Time Lapse of Lewitt's drawing at the Carnegie Museum of Art
LeWitt believed that the artist was a generator of ideas, that the idea itself could be the work of art. LeWitt’s created “instructions” which became the works themselves. According to The Art Story, LeWitt thought:
"Like an architect who creates a blueprint for a building and then turns the project over to a construction crew, an artist should be able to conceive of a work and then either delegate its actual production to others or perhaps even never make it at all."
“In conceptual art the idea or concept is the most important aspect of the work…all of the planning and decisions are made beforehand and the execution of the work is a perfunctory affair. The idea becomes a machine that makes the art.” (Sol LeWitt, Paragraphs on Art)
R. Mutt, 1917 "Fountain"
“Whether Mr Mutt with his own hands made the fountain or not has no importance. He CHOSE it. He took an ordinary article of life, placed it so that its useful significance disappeared under the new title and point of view—created a new thought for that object.”
Claes Oldenberg, "Statement" 1961
I am for an art that is political-erotical-mystical, that does something other than sit on its ass in a museum.
I am for an art that grows up not knowing it is art at all, an art given the chance of having a starting point of zero.

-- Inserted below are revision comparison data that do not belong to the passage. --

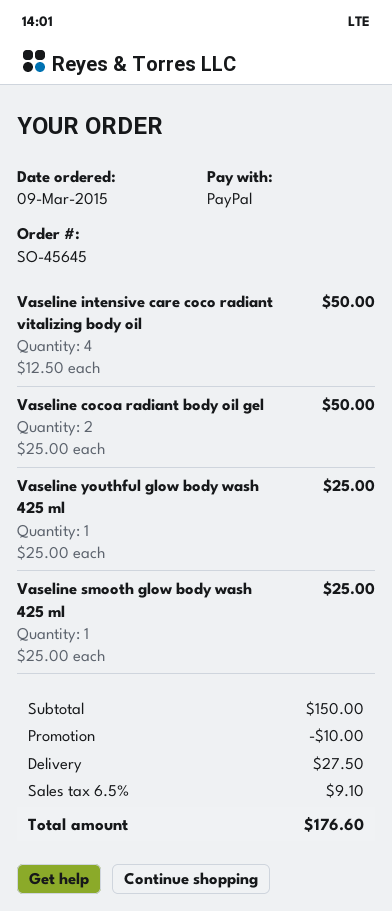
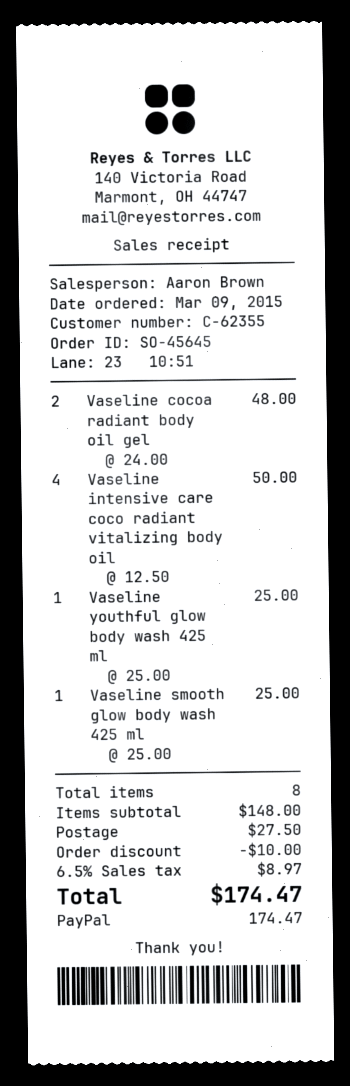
Vaseline cocoa radiant body oil gel: 2 x 25.00 = 50.00 -> 2 x 24.00 = 48.00
subtotal: 150.00 -> 148.00
tax: 6.5% = 9.10 -> 6.5% = 8.97
total: 176.60 -> 174.47

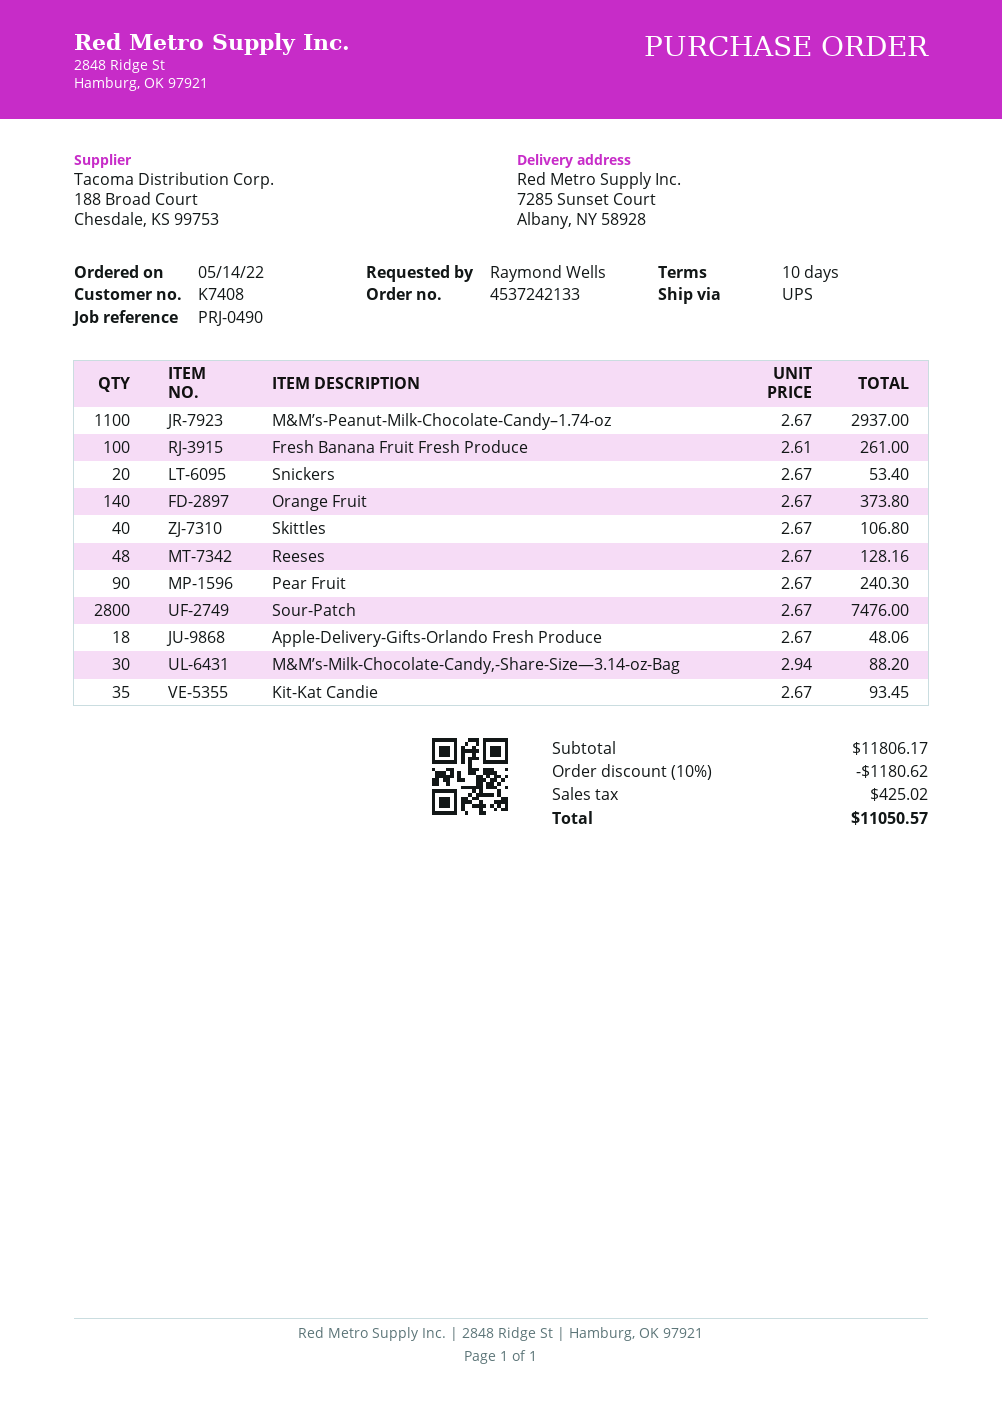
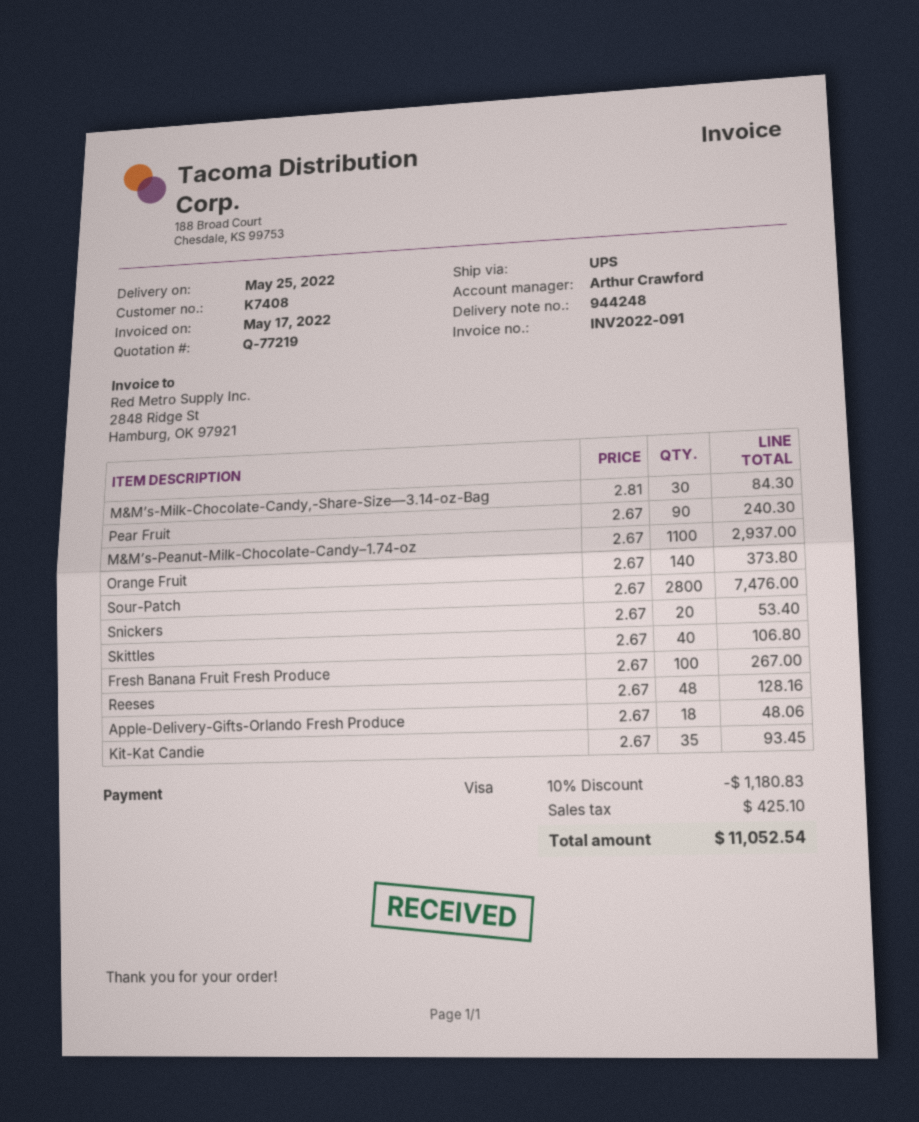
Fresh Banana Fruit Fresh Produce: 100 x 2.61 = 261.00 -> 100 x 2.67 = 267.00
M&M’s-Milk-Chocolate-Candy,-Share-Size—3.14-oz-Bag: 30 x 2.94 = 88.20 -> 30 x 2.81 = 84.30
discount: 10% = 1180.62 -> 10% = 1180.83
tax: 425.02 -> 425.10
total: 11050.57 -> 11052.54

I am for an art that embroils itself with the everyday crap and still comes out on top.
I am for an art that imitates the human, that is comic, if necessary, or violent, or whatever is necessary.
I am for the art that a kid licks, after peeling away the wrapper.
I am for an art that joggles like everyone’s knees, when the bus traverses an excavation.
I am for art that is smoked like a cigarette, smells like a pair of shoes.
I am for an art that tells you the time of day, or where such and such a street is.
I am for an art that helps old ladies across the street.
I am for the art of the washing machine. I am for the art of a government check. I am for the art of last war’s raincoat.